The document summarizes key differences between the current high school system design effort in Portland Public Schools (PPS) and previous change efforts. The current effort prioritizes student achievement and equity, involves long-term community engagement, takes a systemic view rather than piecemeal reforms, includes deeper analysis of decisions, maintains priority on implementation, and plans thoughtful transitions for students and staff. In contrast, past efforts sometimes let non-educational factors drive decisions without considering equity/achievement, developed plans without input, failed to define offerings systemically, and lacked follow-through on implementation and support for transitions.
Lessons Learned: How PPS High School Redesign Differs From Past Changes
1. Lessons learned:
How the high school system design effort is different from previous PPS changes
Student achievement and equity come first
The first step of the design led to clear priorities: increasing graduation rates,
closing the achievement gap, engaging and inspiring all students, ensuring that
all schools were in high demand, and ensuring that students graduate ready to
succeed at the next level. Those goals have led to a deep conversation about
how to challenge and support all students, and how to offer an equitable
community program throughout the district. Equity and achievement are driving
the structural decisions.
In the past, PPS has let budget needs, facilities consolidations and other non-
educational demands drive decisions without adequate exploration of equity and
achievement consequences.
Long-term engagement on issues
Over the last 18 months, the high school system design work has engaged more
than 5,000 individuals, through teacher and principal work groups, meetings with
community organizations, large-scale public meetings, survey and student input.
Different voices have been heard, and have shaped every stage of decision-
making, with more to come.
In some past efforts, plans have been developed and recommendations made to
the School Board before significant community input.
Looking at systems, not piecemeal reforms
PPS is spending time up front to define the system model with a focus on equity
system-wide.

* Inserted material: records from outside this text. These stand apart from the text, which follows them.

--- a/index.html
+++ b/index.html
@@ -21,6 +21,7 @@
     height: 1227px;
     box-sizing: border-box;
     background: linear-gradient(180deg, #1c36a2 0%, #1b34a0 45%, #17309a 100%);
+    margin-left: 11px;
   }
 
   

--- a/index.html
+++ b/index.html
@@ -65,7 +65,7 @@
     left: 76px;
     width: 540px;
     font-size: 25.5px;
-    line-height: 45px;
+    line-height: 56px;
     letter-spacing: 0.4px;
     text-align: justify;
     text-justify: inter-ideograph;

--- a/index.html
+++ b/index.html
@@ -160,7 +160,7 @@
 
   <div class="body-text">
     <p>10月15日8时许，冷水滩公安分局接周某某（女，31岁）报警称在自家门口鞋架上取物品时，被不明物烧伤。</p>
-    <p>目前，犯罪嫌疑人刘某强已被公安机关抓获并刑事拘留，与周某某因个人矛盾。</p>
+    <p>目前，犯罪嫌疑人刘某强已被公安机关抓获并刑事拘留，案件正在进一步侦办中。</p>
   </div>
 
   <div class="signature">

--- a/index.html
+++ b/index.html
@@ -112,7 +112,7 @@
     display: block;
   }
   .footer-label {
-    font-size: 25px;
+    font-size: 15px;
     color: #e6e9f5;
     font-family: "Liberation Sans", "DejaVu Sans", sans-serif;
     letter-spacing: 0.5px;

We are defining the core program for community schools before
any change is made: defining the costs of that program, the level of variability
allowed among community schools, and offering principals guidance and
direction on how to schedule and make program choices. A broader look, central
support and stronger guidance should create a stronger system as a whole.
In the K-8 reconfiguration, for example, the school district failed to define the
middle years offering before the implementation, and left too much of the
burden of decision making on principals, with little central guidance. Other high
school reforms have been campus-based, adding to inequities.

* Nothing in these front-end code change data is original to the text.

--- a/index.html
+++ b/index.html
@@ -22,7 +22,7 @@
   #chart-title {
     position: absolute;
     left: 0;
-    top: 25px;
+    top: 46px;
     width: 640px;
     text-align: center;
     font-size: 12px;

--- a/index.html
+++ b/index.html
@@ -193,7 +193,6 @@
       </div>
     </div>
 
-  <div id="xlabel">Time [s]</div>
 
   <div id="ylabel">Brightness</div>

Deeper analysis of all facets of decisions
Research, review of national best practices and thorough analysis of PPS data –
whether on student achievement, demographics or financial impact – has been
part of the effort for the last 18 months and continues. Educators are designing
2. the programs, taking the time to identify what all facilities need to have up front,
based on the educational model, and planning for it. The community high school
program is designed to be budget-neutral, based on current resources (after
initial transition costs). PPS is investing in deep demographic and GIS analysis to
support any boundary or configuration change.

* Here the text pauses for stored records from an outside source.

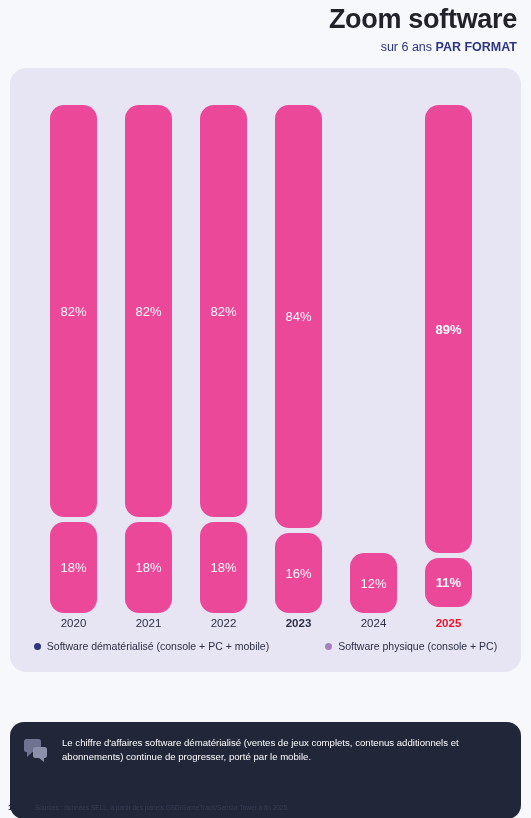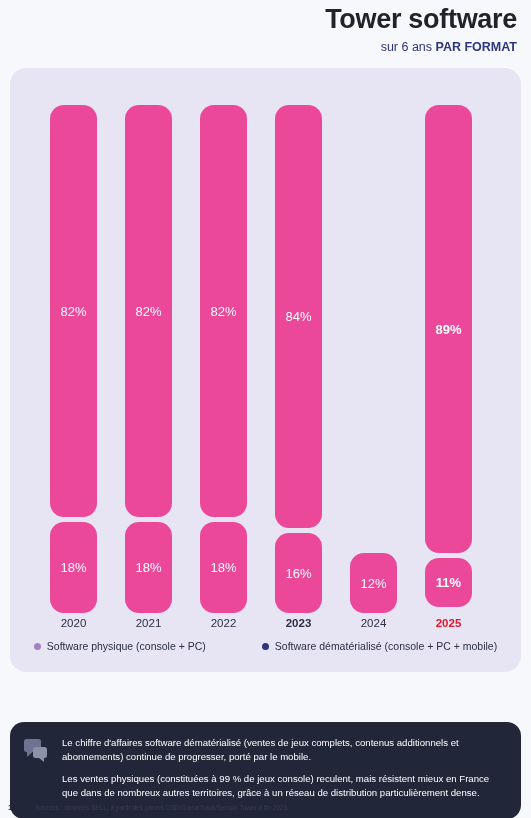--- a/index.html
+++ b/index.html
@@ -147,7 +147,7 @@
 <body>
 
 <div id="header">
-  <div id="page-title">Tower software</div>
+  <div id="page-title">Zoom software</div>
   <div id="page-subtitle">
     <span class="light">sur 6 ans </span><span>PAR FORMAT</span>
   </div>

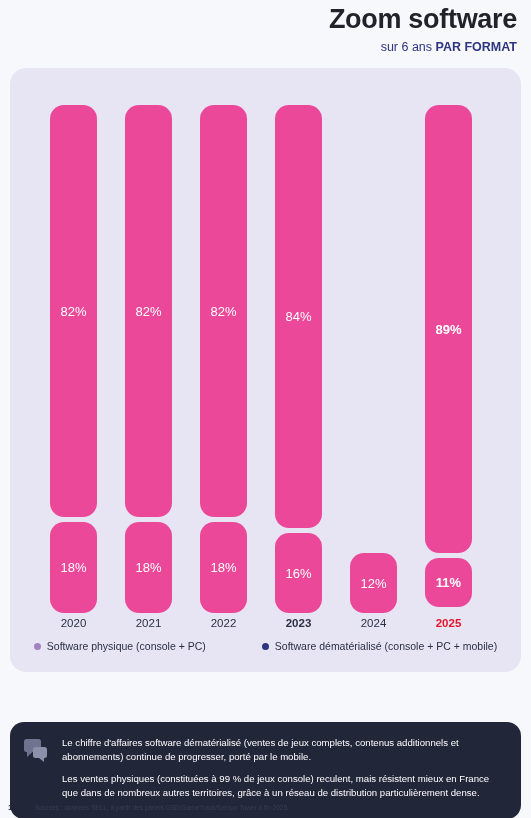--- a/index.html
+++ b/index.html
@@ -210,12 +210,12 @@
 
   <div id="legend">
       <div class="legend-item">
+        <span class="legend-dot" style="background: rgb(45, 53, 128);"></span>
+        <span>Software dématérialisé (console + PC + mobile)</span>
+      </div>
+      <div class="legend-item">
         <span class="legend-dot" style="background: rgb(166, 129, 194);"></span>
         <span>Software physique (console + PC)</span>
-      </div>
-      <div class="legend-item">
-        <span class="legend-dot" style="background: rgb(45, 53, 128);"></span>
-        <span>Software dématérialisé (console + PC + mobile)</span>
       </div>
     </div>
 </div>

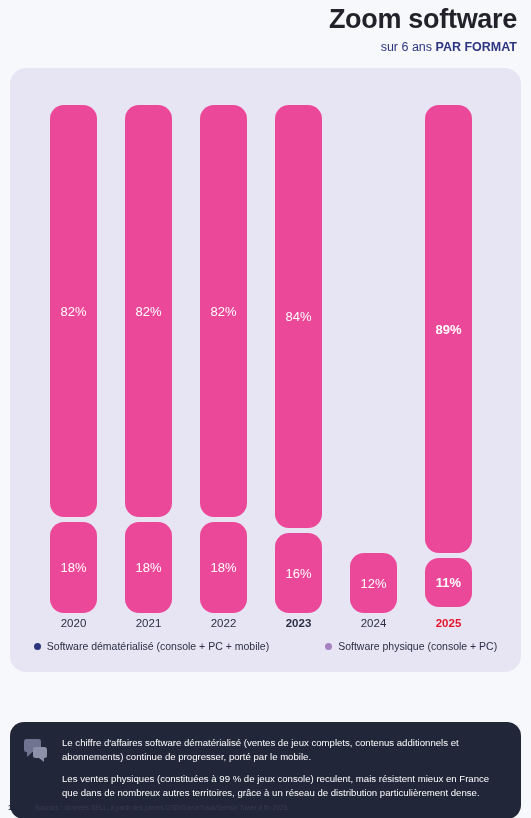--- a/index.html
+++ b/index.html
@@ -231,7 +231,6 @@
   </div>
   <div id="callout-body">
       <p>Le chiffre d'affaires software dématérialisé (ventes de jeux complets, contenus additionnels et abonnements) continue de progresser, porté par le mobile.</p>
-      <p>Les ventes physiques (constituées à 99 % de jeux console) reculent, mais résistent mieux en France que dans de nombreux autres territoires, grâce à un réseau de distribution particulièrement dense.</p>
     </div>
 </div>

While no amount of analysis can protect against all unintended consequences,
this stronger and longer analysis should allow the school district to avoid
potential pitfalls.
On-going priority of the effort
PPS has dedicated staff to full-time project management, the entire executive
team has been deeply involved and clearly structured work teams with identified
leads have time assigned to plan and then implement the high school system
design.
In past efforts, implementation and follow-through has too often fallen short of
promises made as decisions were made.
Transition planning for students and families
PPS knows that implementing the change means a significant transition for
families and for employees at our schools. With at least a year between the
decisions about schools and the implementation of the major changes (in the fall
of 2011), time is built in to help ensure thoughtful transition planning for
students. In addition, significant up front planning on both leadership and
teacher staffing level will identify how staff will move and what training
opportunities need to be built into this process.
In the past, many principals were not equipped – and didn’t have the central
support -- to lead changes, whether in supporting their students or their staff.
Schools were left alone to communicate with parents and students. Teachers
found themselves placed in assignments with no previous experience with
content or the age group, or in small schools when they had experience only
with larger comprehensive high schools.